Владимир Балязин - Охотник за тронами
— Чем же взяла государя Елена Васильевна? — спросил Николай, вспоминая двенадцатилетнюю синеглазую девочку, которая, как он хорошо помнил, бродила по дому с распущенными золотыми волосами в золоченой деревянной короне.
— Умна, красива лицом, пригожа станом, весела нравом. — Флегонт Васильевич помолчал, подумал, сказал решительно: — Не мила она мне, Николай. Враг я ей. И дяде ее — враг. Однако же, признаюсь, нет на Москве ей равной. И чтению и письму обучена гораздо, и по-польски, и по-немецки, и по-латыни говорит и пишет. Разве может простой смертный рассеять такие бесовские чары? Вот и пляшет под польскую свистелку ею очарованный муж.
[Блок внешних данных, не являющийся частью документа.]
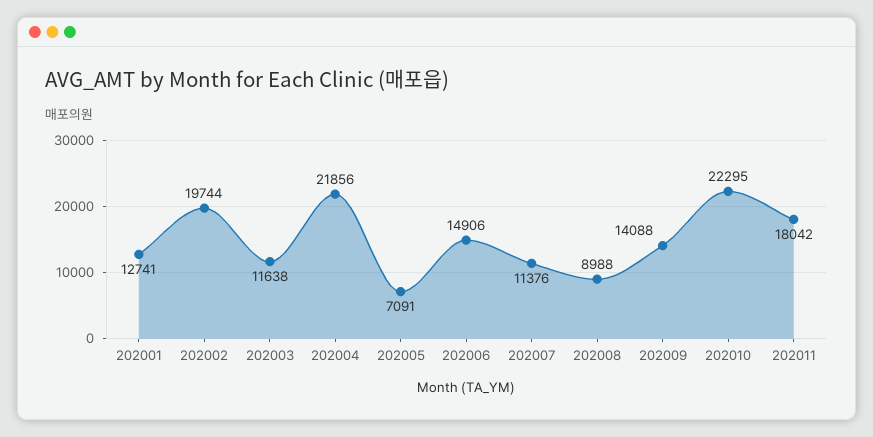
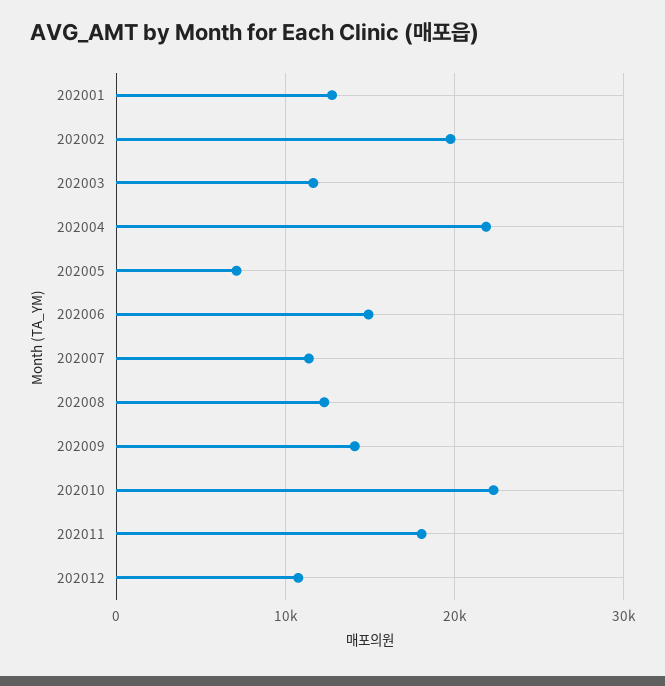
202008: 8988 -> 12000
202012: none -> 11000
Волчонок слушал государева дьяка, а в памяти у него звучали слова Герберштейна, что нужны были Василию Ивановичу от молодой и здоровой жены сыновья-наследники, дабы не осталась после смерти великого князя держава сирой вдовицей, и что взял он Елену Васильевну не только покоренный пригожестью и молодостью, но и ради доброродства невесты — из-за многих знатных и сильных родичей ее в Венгрии, в Сербии, в татарских и иных странах. И Николай все это Флегонту Васильевичу высказал.
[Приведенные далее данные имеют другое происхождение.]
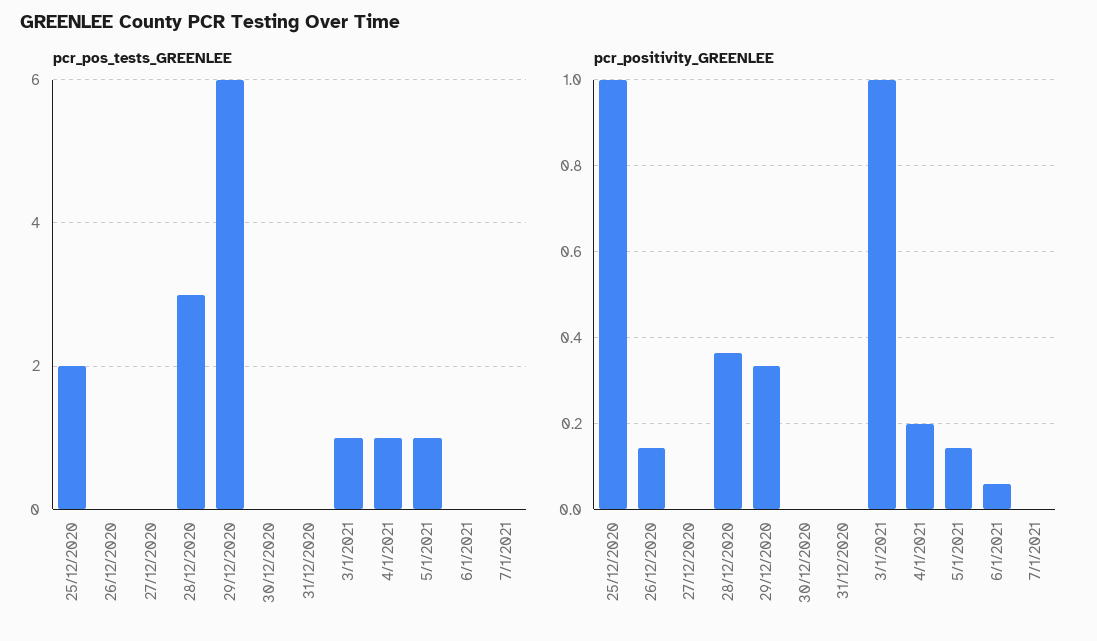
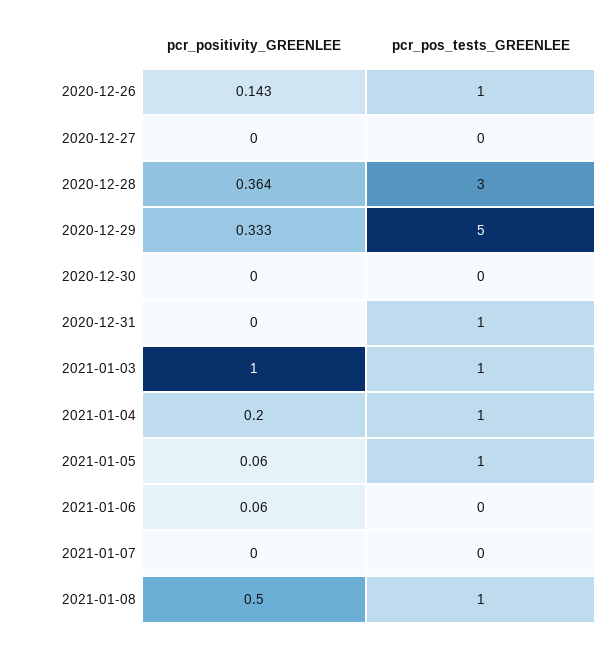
pcr_pos_tests_GREENLEE, 25/12/2020: 2 -> none
pcr_pos_tests_GREENLEE, 26/12/2020: 0 -> 1
pcr_pos_tests_GREENLEE, 29/12/2020: 6 -> 5
pcr_pos_tests_GREENLEE, 31/12/2020: 0 -> 1
pcr_positivity_GREENLEE, 25/12/2020: 1 -> none
pcr_positivity_GREENLEE, 5/1/2021: 0.14 -> 0.06
pcr_positivity_GREENLEE, 2021-01-08: none -> 0.5
pcr_pos_tests_GREENLEE, 2021-01-08: none -> 1

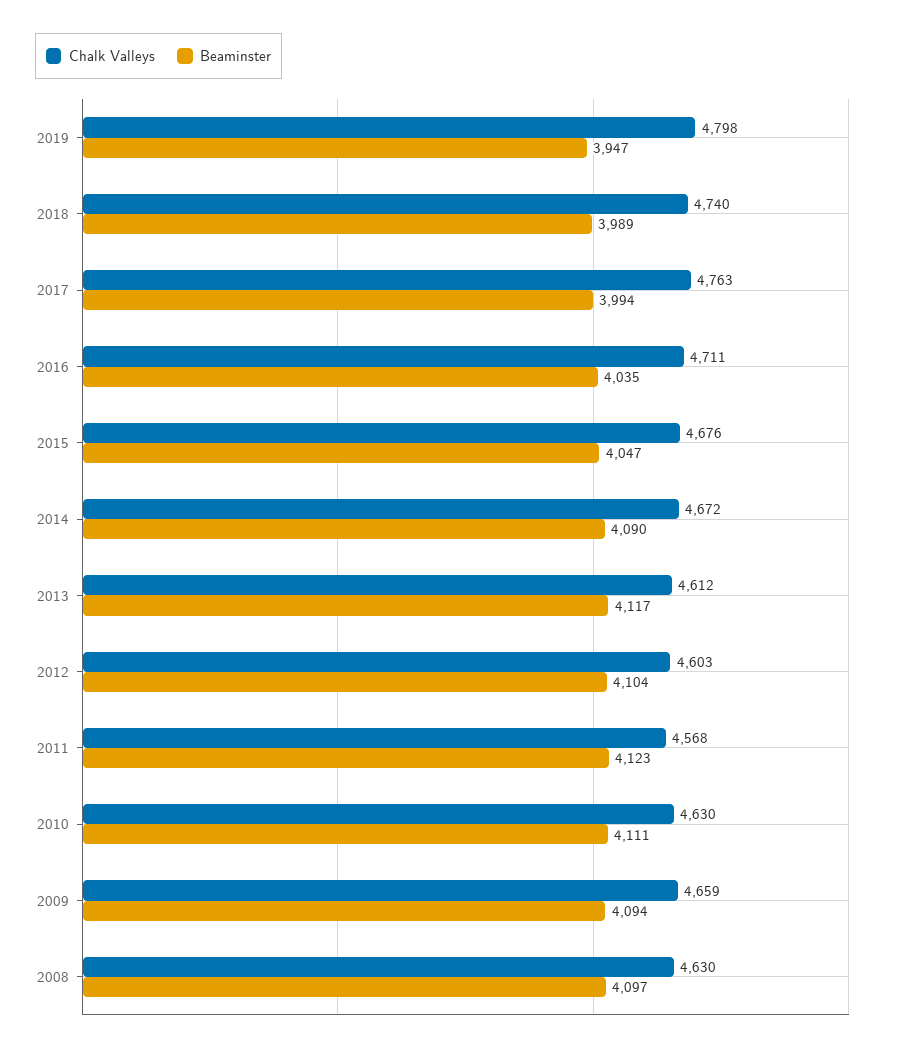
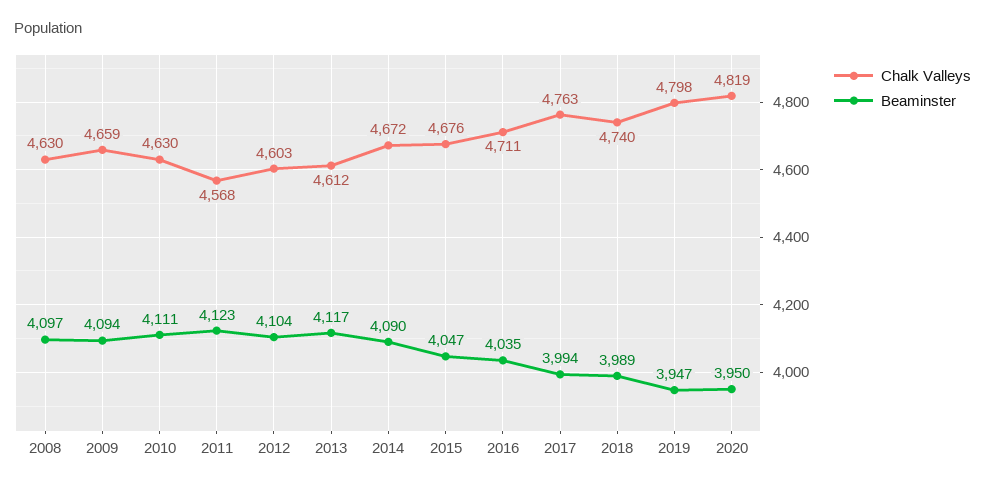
Chalk Valleys, 2020: none -> 4819
Beaminster, 2020: none -> 3950

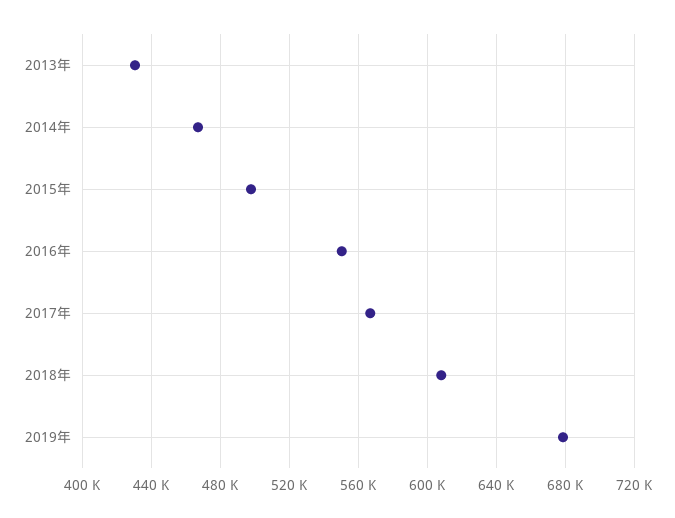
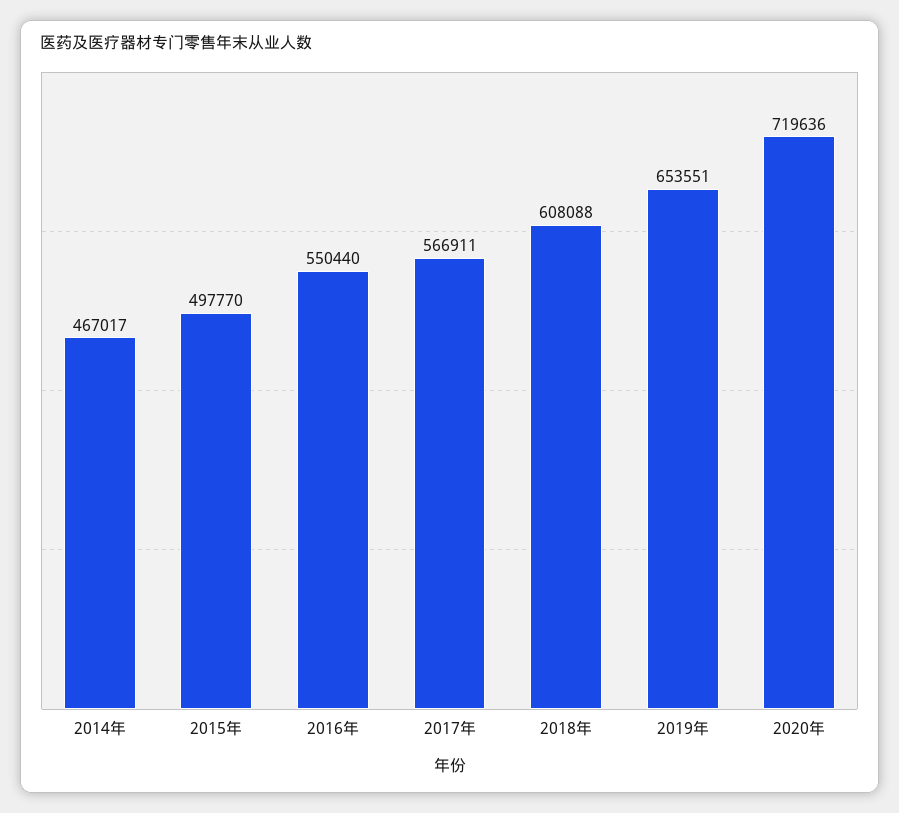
2013年: 430000 -> none
2019年: 680000 -> 653551
2020年: none -> 719636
Дьяк на такие слова только рукой махнул:
— Родня в Венгрии и Сербии — лишняя нам докука. Земли эти держит за собою турецкий султан, а все недруги наши только о том и помышляют, чтобы Россию с Турцией лбами посильнее столкнуть. К чему государю эта новая родня, когда его собственная мать Софья Фоминишна была цареградской принцессой, и Великий князь, и без женитьбы, по наследованию матери своей, на многие земли имеет прямые права. Да разве тот чем-либо владеет, у кого на то право есть? Была бы сила… И еще одно скажу тебе, Николай. Прежде чем государь Елену Васильевну за себя взял, был у нее мил друг — князь Овчина-Оболенский Иван Федорович. Теперь ведомо мне доподлинно, что князюшка тайно к с вбей возлюбленной и ныне похаживает. Вот и думай, чье чадо подарит Елена Васильевна великому князю, собственное или Ивана Овчины?
Николай услышанным настолько изумился, что не нашелся, о чем спросить Флегонта Васильевича, кроме как родня ли Овчине-Оболенскому смоленский наместник?
— Родня, — ответил государев дьяк. — Потому во всем, что касается Михаила Львовича, Оболенский-Щетина свой барыш ищет. Даже когда тебя с цесарцами в Москву посылал, и здесь свою выгоду искал. А ну как войдет в силу Михаил Львович, то и родич его, князь Овчина, стараниями Глинских перед государем вознесен будет. Все то для семейства Оболенских на великую пользу пойдет.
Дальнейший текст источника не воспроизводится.